The nature of the job also appeals to me on many levels. You wake up and report to work knowing you are going to experience something different every day and that adrenaline rush and excitement is not something you can find in many jobs.
I am somewhat inherently repellent to the idea of being a cubicle rat, so a job that requires me to be up and about, to think on my feet, to meet new people – all that really appealed to me. Of course, all these generalizations I heard about the job were merely second-hand recounts. I felt it was necessary for me to experience the job before deciding to enter Communications School in university, where Journalism would be one of my possible majors.
What did you do as an intern?
I worked at the Straits Times Newsdesk, and mainly wrote stories for the Home and occasionally Prime sections. Some days I would have my own stories to chase and to cover, other days I would be attached to senior journalists, helping to call interviewees for polling, to get different perspectives on issues, or to get expert opinions on a particular social trend.
We would also be on rotation each week with other interns, so we would be attached to Sunday Times every few weeks. Sunday Times operates as a separate section of the paper, and stories that go into the Sunday Times are usually of greater depth and breadth, so we work on those stories for the entire week.

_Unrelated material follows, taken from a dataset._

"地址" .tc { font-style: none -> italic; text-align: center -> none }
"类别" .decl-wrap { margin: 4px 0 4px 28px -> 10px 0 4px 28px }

What was the workplace culture like?
The entire paper is huge and different sections of the paper have distinctly different kinds of “culture”. I can generalise that the Newsdesk is consistently busy, to nobody’s surprise—we are responsible for the bulk of the paper’s fresh news after all. So late nights, pressing deadlines and multiple stories to chase are all in a day’s work. Yes, late nights are common, but I would put it down to a personal commitment to deliver good stories rather than an enforced workplace culture.

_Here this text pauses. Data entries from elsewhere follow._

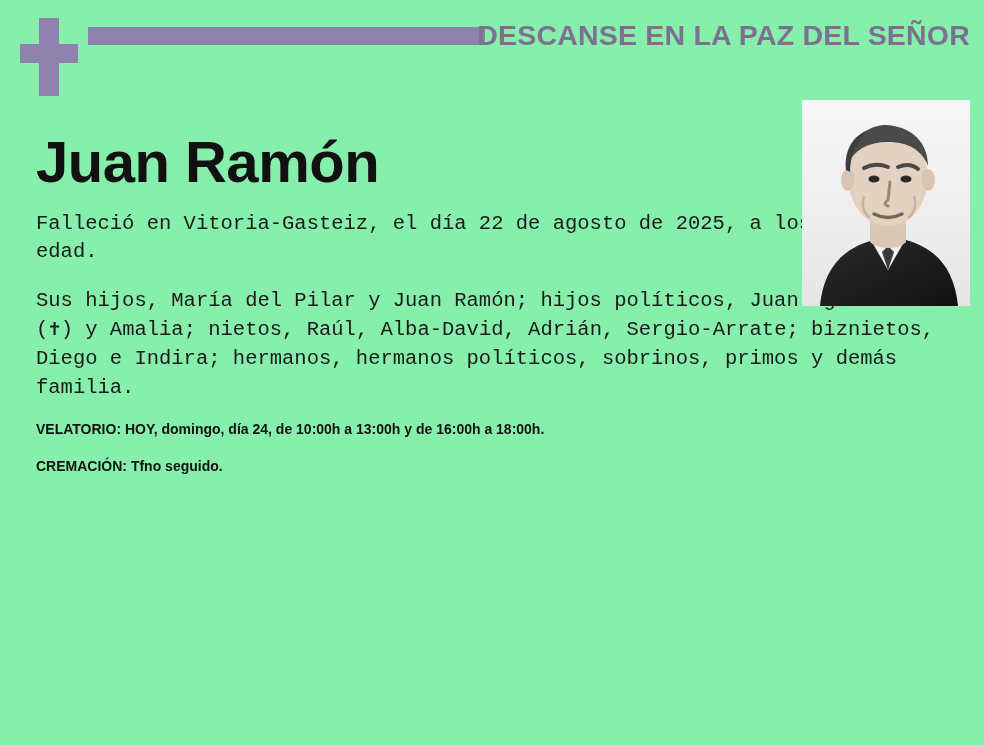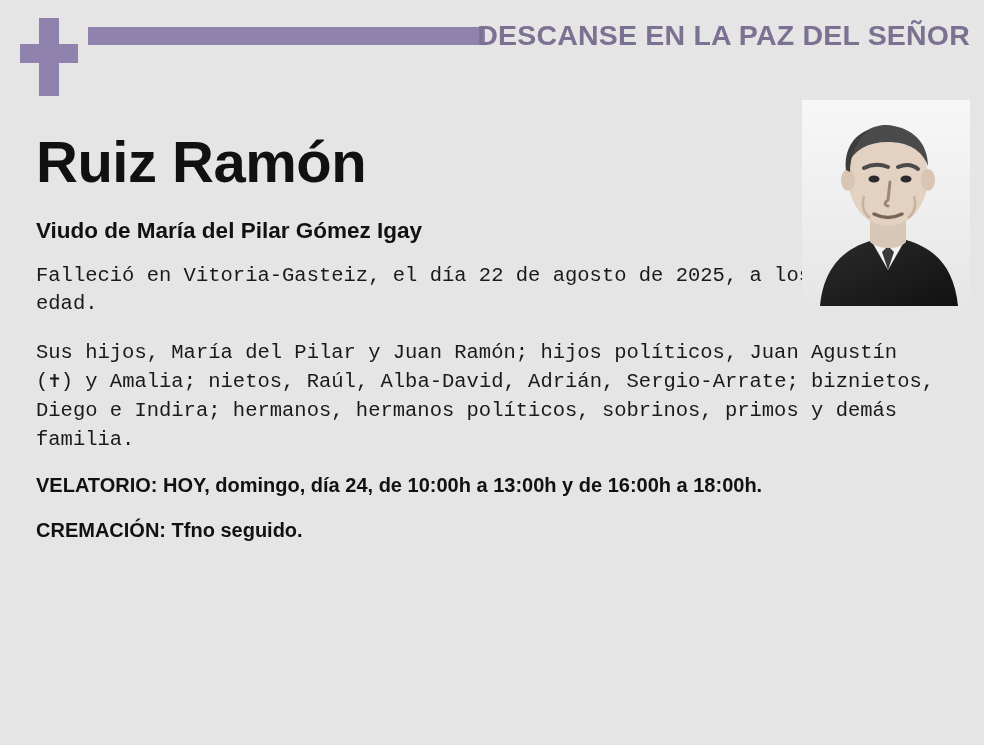"DESCANSE EN LA PAZ DEL" .obituary { background: #e5e5e5 -> #86efac }
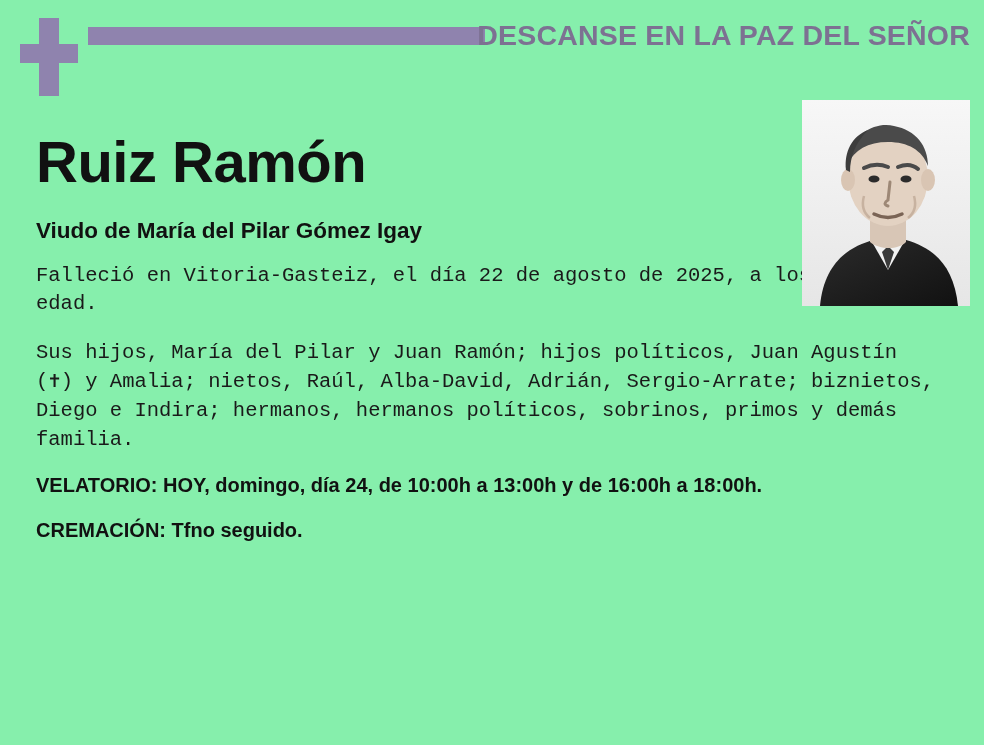"Ruiz Ramón" span { text: Ruiz -> Juan }
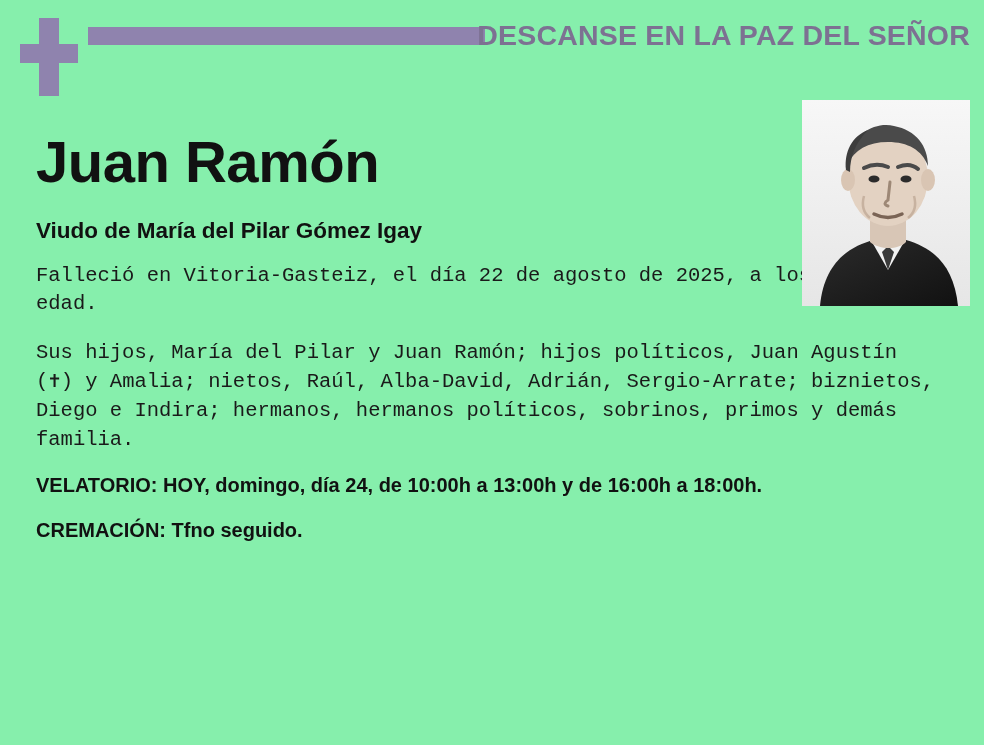"Viudo de María del Pilar" p.spouse { html: <p>Viudo de María del Pilar Gómez Igay</p> -> none }
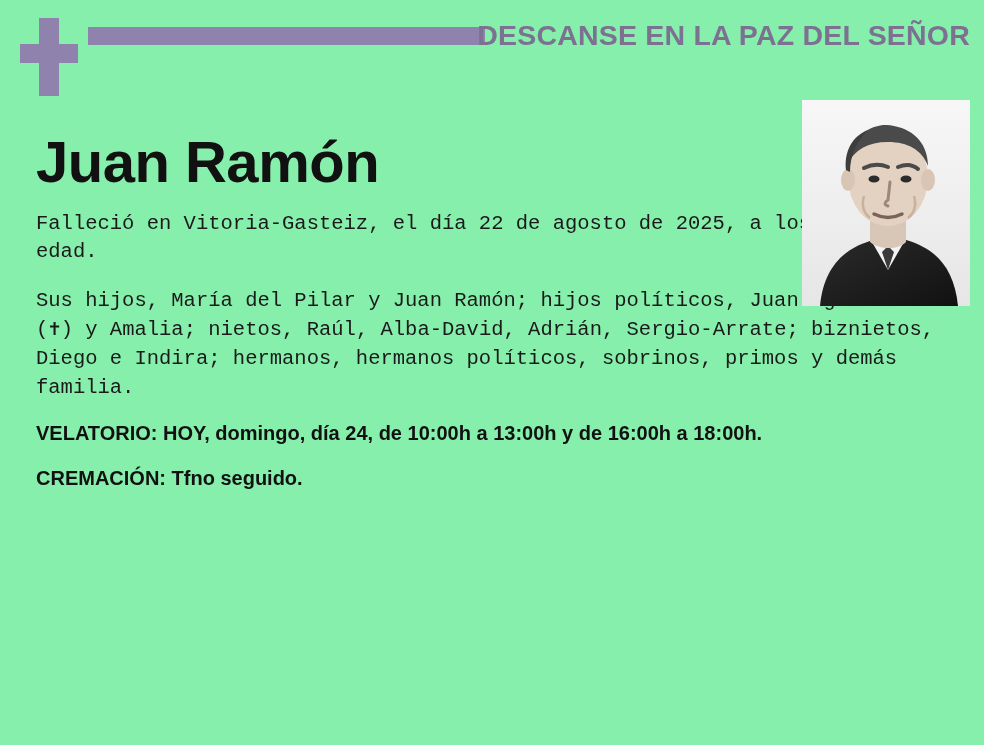"VELATORIO: HOY, domingo, día 24," .block { font-size: 20px -> 14px }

There are several levels of editors who oversee your work. Of the news editors we interact with on a daily basis, each of them oversees different beats (like education, healthcare, social issues, environment and science), though not exclusively. All the editors are very experienced and will guide interns along on what kind of quotes to gather when on the field, how to structure the story and what to lead off with. Most are affable and very approachable, though they do expect professionalism from us, interns or not. We are expected to be able to string a story together in grammatical, coherent and lucid English, and we should at least be able to pick out the strongest points of a story and suggest which areas to angle the story. That being said, mistakes are tolerated and when we do make them—trust me, we all will at some point—the editors will speak with you just to make sure you know what to do in future.
What were some challenges you faced while interning?
The job, though pretty exciting, is not all adrenaline and fun.
My first shock on the job was being assigned my first story and having no idea what procedures to follow through, be it requesting for a photographer, how to get to the venue, how to deliver what reporting I managed to get done. It was mostly my fault for not taking the time to read through the workflow procedure and for not familiarising myself with the house style. Though we were not told, the onus was on us to make sure we knew what to do when. And if you don’t know what to do, you really should ask, or you’ll find yourself lost in your own panic. My colleagues, especially fellow journalists, were very willing to help, but they were often so busy with their own stories, I felt bad asking for their help on very basic things I eventually learnt on the job.
Many interns also enter the paper expecting to have exciting press conferences to attend, chasing criminals outside the Supreme Court, going undercover at Geylang to research and so on, but to be honest, being on the job really strips away the glamour of being a journalist.
On bad days, you may have to go door to door around estates searching for that one quote that will make your story that much more credible and sound. I once had a homeowner in Hougang set his dogs loose on me because I tried to distract him from his very engaging game of mahjong. I spent another day walking five blocks of one-room flats in search of the ideal interviewee—which I didn’t find despite my best efforts. Oh, and don’t forget the angry shouting public relations executives yelling at you over the phone and demanding to speak with your boss because our story angle puts their company in bad light. And the dreaded polling that all interns will have to take on at some point or another, calling entire lists of people or companies, or walking the ground getting people to fill in survey forms while they frantically avoid you like the plague.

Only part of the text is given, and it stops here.